Lettuce // The Funkiest Band Alive

The first #MusicMonday feature of the 2017 series covers Lettuce’s music, background and success that has made them into the Funkiest Band Alive! The past few years the band has been on an upward trajectory headed straight to outer space to join the ranks of legends like Parliament Funkadelic and The Meters. I was introduced Lettuce about 5 years ago when visiting a friend in Chicago… little did I know I happened to also be staying with Jesus Coomes who just back from Electric Forrest. In no time Jesus became my homeboy by showing us around town, introducing us to his musical crew, and getting us into some epic shows – a highlight was seeing Nigel Hall perform with The Nth Power. The rest is history and they shot straight up to the top of my all-time favorite bands list. It has been a pleasure seeing these guys elevate themselves to new heights, but their history goes much further back.

In the fall of 1994 while undergrads at Berklee, the band formed and attempted to play at various Boston jazz clubs, walking in and asking the club owners and other musicians if they would “let us play”, giving birth to the name Lettuce. Mainly from word of mouth, Lettuce began developing strong followings in New York City, San Francisco, Chicago, Atlanta, and Tokyo. They released their first CD, Outta Here in 2002, followed by their Live in Tokyo album recorded at the Blue Note in 2003.

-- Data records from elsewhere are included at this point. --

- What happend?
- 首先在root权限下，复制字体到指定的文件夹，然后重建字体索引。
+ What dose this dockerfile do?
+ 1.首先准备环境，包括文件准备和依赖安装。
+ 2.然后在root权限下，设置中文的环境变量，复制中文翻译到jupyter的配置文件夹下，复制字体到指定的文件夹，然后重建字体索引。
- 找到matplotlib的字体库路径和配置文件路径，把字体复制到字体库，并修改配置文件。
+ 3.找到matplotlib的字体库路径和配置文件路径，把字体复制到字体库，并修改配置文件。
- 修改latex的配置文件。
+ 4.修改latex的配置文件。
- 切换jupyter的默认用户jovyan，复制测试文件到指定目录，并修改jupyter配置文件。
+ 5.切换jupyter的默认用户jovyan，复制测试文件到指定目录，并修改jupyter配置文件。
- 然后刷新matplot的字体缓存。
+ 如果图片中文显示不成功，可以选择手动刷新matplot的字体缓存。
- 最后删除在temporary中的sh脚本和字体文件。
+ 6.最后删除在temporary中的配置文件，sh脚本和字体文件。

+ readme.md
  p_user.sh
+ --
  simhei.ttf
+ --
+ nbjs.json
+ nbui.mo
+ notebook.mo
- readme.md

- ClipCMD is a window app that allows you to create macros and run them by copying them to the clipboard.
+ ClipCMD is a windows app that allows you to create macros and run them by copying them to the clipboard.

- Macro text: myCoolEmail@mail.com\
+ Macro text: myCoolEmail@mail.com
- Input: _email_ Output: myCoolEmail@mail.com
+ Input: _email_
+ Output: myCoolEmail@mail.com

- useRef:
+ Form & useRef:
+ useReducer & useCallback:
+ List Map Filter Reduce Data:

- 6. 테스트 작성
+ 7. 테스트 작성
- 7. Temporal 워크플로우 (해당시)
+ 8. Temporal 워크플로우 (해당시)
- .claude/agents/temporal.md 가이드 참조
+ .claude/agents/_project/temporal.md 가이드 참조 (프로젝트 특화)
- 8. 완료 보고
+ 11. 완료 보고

They got chops; which have been accumulated over their two decade bandship including dynamic collaborations with very talented musicians together and individually. The team has revived the funk revolution and inspired a call back to the classic sound that was created in the 60’s and 70’s. Their presence has definitely influenced a new age of infusions through every genre from Griz’s future funk takeover to more pop sensations like Daft Punk’s track Get Lucky.

Lettuce has built a rock solid fanbase and credentials through relentless touring, constantly improving and raising the stakes. It seems like the stages and their sound keeps getting bigger and won’t stop until they are at the top. Even if you haven’t heard of the band, you definitely have heard their beats, riffs and bass lines in some of the biggest hits. They are made up of renowned touring musicians, studio musicians and producers who have worked with artists like 50 Cent, Public Enemy, Eric B and Rakim, Robert Randolph & The Family Band, Redman, Talib Kweli, Justin Timberlake, Daniel Bedingfield, Wyclef Jean, The Fugees, The John Scofield Band, The Game, Britney Spears, Pretty Lights and countless other acts.

Their hip-hop infused beats are backed by deep bass lines which complement the roaring horns that are tied in by melodic key structures and ripping guitar licks. Tie that in with the best new soul singer in America, Nigel Hall, and it’s a wrap! Their widespread dynamics can be heard in the funky anthem, “Sounds like a Party”, to the progressive psychedelic stylings of “Phyllis”. The later was the debut single off of Lettuce’s long awaited record, CRUSH. It was the squad’s fourth full length studio album and backed by their extensive ‘SLAP’ Tour. If that was not enough, they fulfilled their diehard fans’ hunger for Lettuce with a delicious sonic dessert that is Mt. Crushmore. The fittingly named EP was compiled from tracks that did not make it on the original list of Crush, plus some added sweet treats. The cherry on top was having Alecia Chakour featured on the Track “The Love You Left Behind”. She is a longtime Lettuce family member and current vocalist with Tedeschi Trucks Band.

According to Lettuce, that sense of unity and togetherness has much to do with a camaraderie that’s only intensified over the lifespan of the band. Formed in 1992, when several band members attended a summer program at Boston’s Berklee College of Music as teenagers, Lettuce was founded on a shared love of legendary funk artists like Earth, Wind & Fire and Tower of Power. After returning to Berklee as undergrads in 1994, Lettuce started playing in local clubs and steadily built up a following that soon extended to cities across the country and then throughout the world. Releasing their studio debut Outta Here in 2002 and its follow-up album Rage! in 2009, the band dedicated the coming years to balancing their frequent touring with involvement in a host of other musical endeavors (including Evans and Krasno’s role as founding members of acclaimed soul/jazz trio Soulive).

In recent years, Lettuce have watched their fanbase expand as they’ve hit bigger and bigger stages and earned their name as a can’t-miss festival act. And in making Crush, the band had no trouble harnessing the spirit of their explosive live show. “Some of these shows we’ve played over the past couple years have been so amazing, it’s like you go home a different person,” says Coomes. “I’m sure remembering those moments in our minds and our hearts helped bring out something special when we were recording these new songs.”

If you want more check out Let Us Play. Directed by Jay Sansone and presented by Live For Live Music and A Human Being Media, the 45-minute “funkumentary” follows Adam Deitch, Eric Krasno, Neal Evans, Adam Smirnoff, Jesus Coomes, Ryan Zoidis, Benny Bloom and Nigel Hall over the course of six months of touring as well as in the studio recording their most recent album Crush. Breaking down the mechanics of improvisation and the artistry of making a modern funk record.